Overview
Remote
Depends on Experience
Full Time
Skills
AWS
s3
Glue
PySpark
SQL
Airflow
Jupyter
Jupiter
ETL
Job Details
AWS Data Engineer
Location: Remote (travel to Houston TX once a month)
Duration: Fulltime Position
AWS Data Lake Engineer will design and work with the project team in developing the Data Lake and Data Integrations. This role will be a recognized as expert in AWS Data Lake and associated AWS tools/services. Our stack spans AWS, S3, Glue, EMR, EKS, Python, PySpark, SQL, Airflow, and Jupyter Notebooks.
Job Skills:
- 10+ years of experience working as Data Engineer
- 3 years of experience working as a Data Engineer designing and implementing scalable data solutions on AWS with a focus on ETL processes, data integration, and data warehousing.
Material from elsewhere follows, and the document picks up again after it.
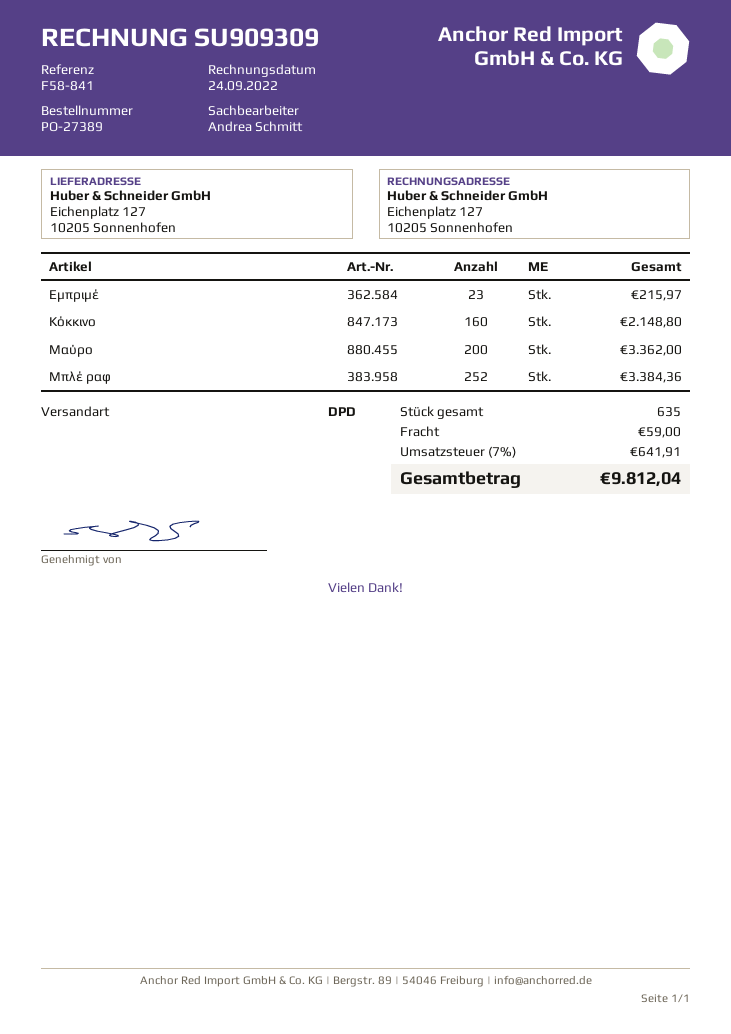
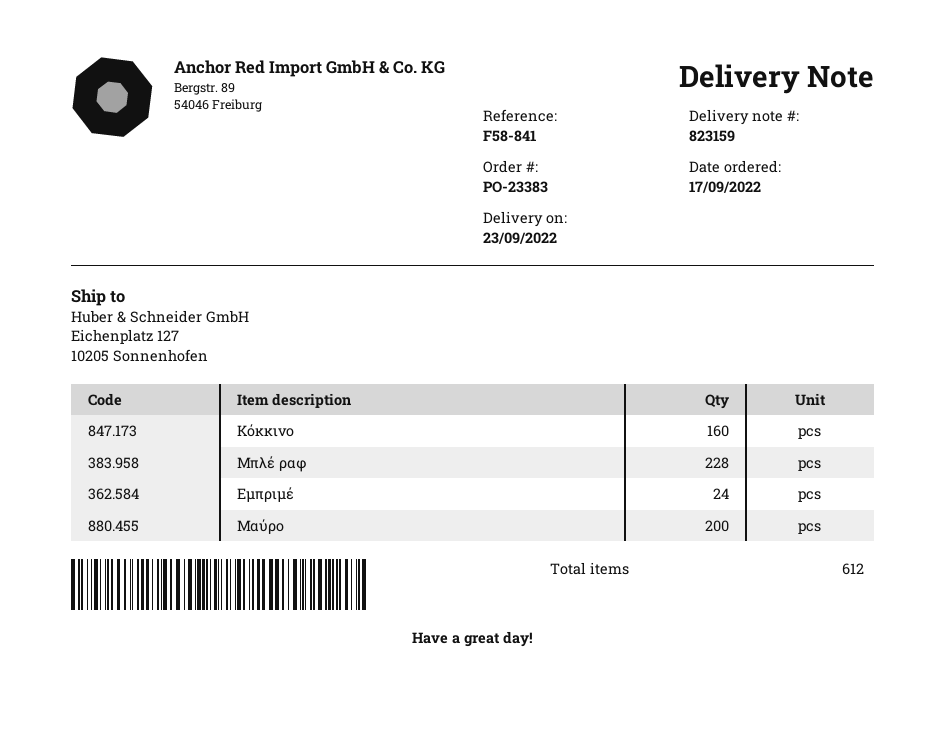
order number: PO-27389 -> PO-23383
Εμπριμέ: 23 -> 24
Μπλέ ραφ: 252 -> 228
total quantity: 635 -> 612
- Strong proficiency in AWS services such as S3, EMR, EKS, Python, Pyspark, SQL, Airflow, and Jupyter Notebooks.
- Experience developing and maintaining ETL jobs using PySpark.
- Must have strong skills in SQL, Python, PySpark, and AWS
- Hands-on experience with ETL tools and techniques.
- Experience designing and interacting with relational and non-relational data stores.
- Experience with data modeling, data warehousing, and data lake architectures.
- Excellent analytical and problem-solving skills.
- Strong communication and collaboration skills, with the ability to work effectively in a team environment.
- AWS certification(s) is a plus.
Job Responsibilities:
- Work with Analysts and Business Users to translate functional specifications into data processes and models.
- Design and implement data pipelines using AWS services such as S3, Glue, EMR, EKS, Python, Pyspark, SQL, Airflow, and Jupyter Notebooks.
- Build and maintain data pipelines from a variety of data sources, including streaming datasets, APIs, and various data stores, leveraging PySpark and AWS Glue.
- Develop and maintain ETL processes to extract, transform, and load data from various sources into AWS data lakes and data warehouses.
- Collaborate with cross-functional teams to understand data requirements, identify data sources, and implement solutions for data ingestion and integration.
- Optimize and tune ETL workflows for performance, scalability, and reliability.
- Develop custom transformations and data pipelines using Spark and Python as needed.
- Ensure data integrity, quality, and security throughout the data lifecycle.
- appropriate error handling and monitoring mechanisms.
- Optimize data storage, processing, and retrieval for performance and cost-effectiveness.